Ed was speaking about "cursoring" (another personal jargon) to refer in fact to the "caret", i.e.certainly NOT the mouse cursor itself. The bug is clear that the issues was about keyboard actions (such as pressing backspace, or moving with left and arrow key).
The visible "hollowed" line (with the dotted border and light blue background) that appears when hovering an empty line with the mouse is NOT a "slug" in English for the typographic sense as it does not mark any correction in the text and does not move the insertion point, it just gives a user feedback that if you click there, you may move the nsertion point (caret) to that position. If you don't click, the caret does not move at all.
What was corrected was the placement of the caret (the flashing vertical bar) when you move or perform some edit actions by typng with the keybaord .
Ed's "cursoring" jargon really means "placement of the insertion point" and has nothing to do with the mouse cursor or the fact that you may hover an empty line elsewhere with a dynamic visual effect, or the fact that there's some vertical spacing added in the editor to allow this hovering (this is what German translates in "Reglette" in typography, but only for the final rendering to place and balance vertical margins or to balance spacing between words in line-justification; but still not what Engish calls "slug" in typography for **visible** correction marks added by correctors within the lateral margins, without even using a "reglette" for printung the page).
----
Actually the German and French "réglette" is a physial tool you use before locking rows on a metal type composition plate: it is a metalic ruler on what there are sliding tabs all with the same size and in form of wedges with slanted sides. You insert the wedge art of the sligning tabs between words on a line to create equal spaces. then you lock the rows vertically so the glyph in metal types will no longer move, and you remove the réglette with its sliding tabs; and can reuse it to compose the next row.

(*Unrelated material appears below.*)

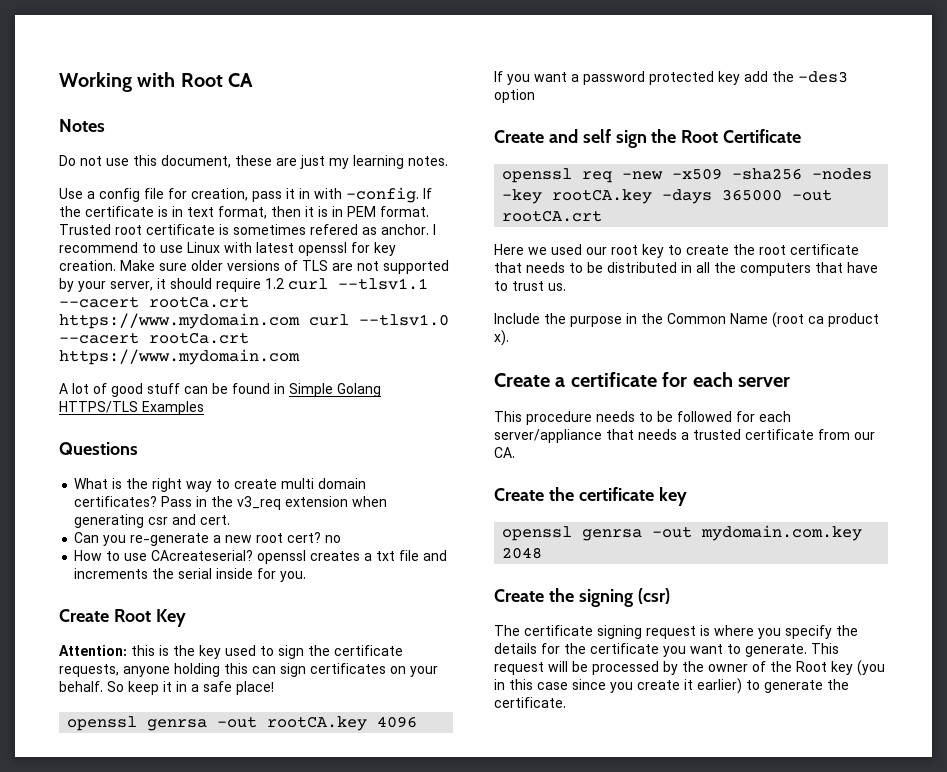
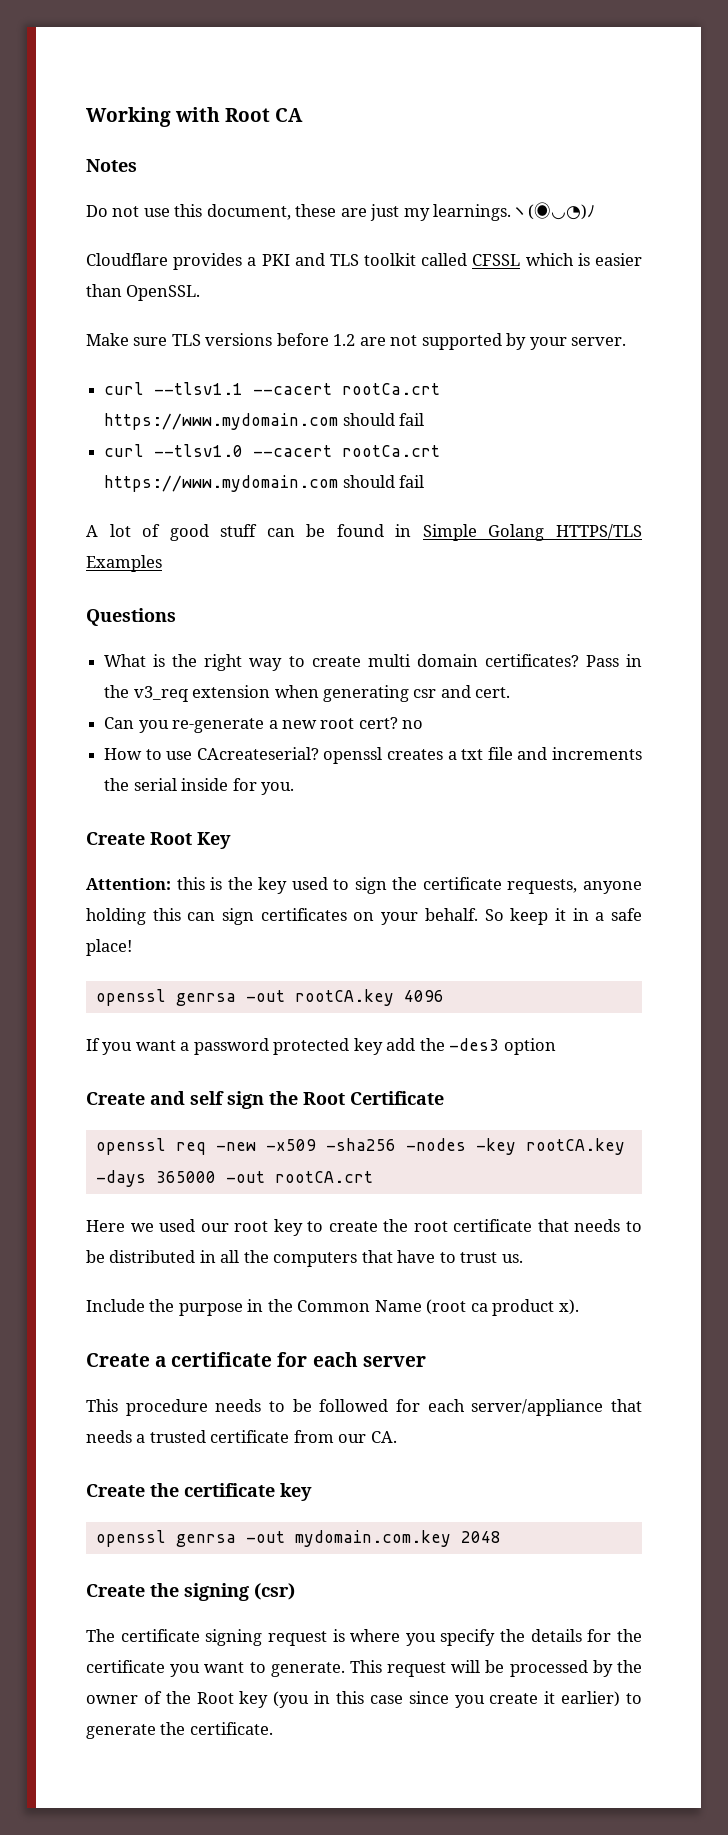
[353,155,448,169] [59,187,432,203] [59,206,429,219] [59,224,436,235] [59,242,396,256] [59,260,328,271] learning notes. // Use a config file for creation, pass it in with -config. If the certificate is in text format, then it is in PEM format. Trusted root certificate is sometimes refered as anchor. I recommend to use Linux with latest openssl for key creation. Make sure older versions of TLS -> [433,202,596,221] [86,253,642,270] [86,284,201,301] [86,333,356,346] learnings.ヽ(◉◡◔)ﾉ // Cloudflare provides a PKI and TLS toolkit called CFSSL which is easier than OpenSSL. // Make sure TLS versions before 1.2
[110,278,284,292] server, it should require 1.2 -> [571,337,627,346] server. //
(300, 321) none -> [342,413,425,426] should fail //
(300, 357) none -> [342,475,425,488] should fail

The réglette is also used to space lines with equal spacing (double spacing is made using wedges whose angle of the border has a double sine value but generally they are created by inserting horizontal rulers (that print nothing) between rows, but that can also be justifeid vertically with the réglette along with other lines with printed types. But here again these hoontal réglettes that are are placed temporarily before locking rows of types are not "slugs". Here again that réglette is not kept on the plate, it is just a helper for aligning and spacing lines in a balanced way and it is removed before inking the plate, or order to avoid accidental droplets of inks on the paper.
However the large réglette is replaced by small "space" types placed only at start and end of the row, near the margins, and these two small types, placed in the margins may sometimes have a glyph: these are the English "slugs" which can reproduce corrector's symbols in the lateral margins, but they never take the fill row length. Most of the time these small types are slightly elastic to avoid the fully composed plate to break and have metal types exploding around, under heavy pressure (and notably for rotating plates placed on a cylinder) !!! Frequently these small slugs were made of wood rather than metal (when not used for printing anything in the margins but just to maintain thel, they helped preserve the costly meta types in good shape and still create enough rigitity to the composed plate)!
Note: I've worked in the sector of book and newspaper publishers and in France for about 15 years. I've seen everything they've used in the past (before using now computers for nearly all), and that they still use for artisitic editions for example to restore old precious books kept in museums (generally only for their cover printed on leather and other thick materials). For engravings on thin paper, today's laser printing can be used with a chemical process to produse the plates (e.g. for printing tickets for costly sport/music events with technics similar to printing money or for beautoful multicolor engravings in artistic books using more than the typical CMYK 4 to 7 inks in newspapers and photo magazines; but frequently a dozen inks or more).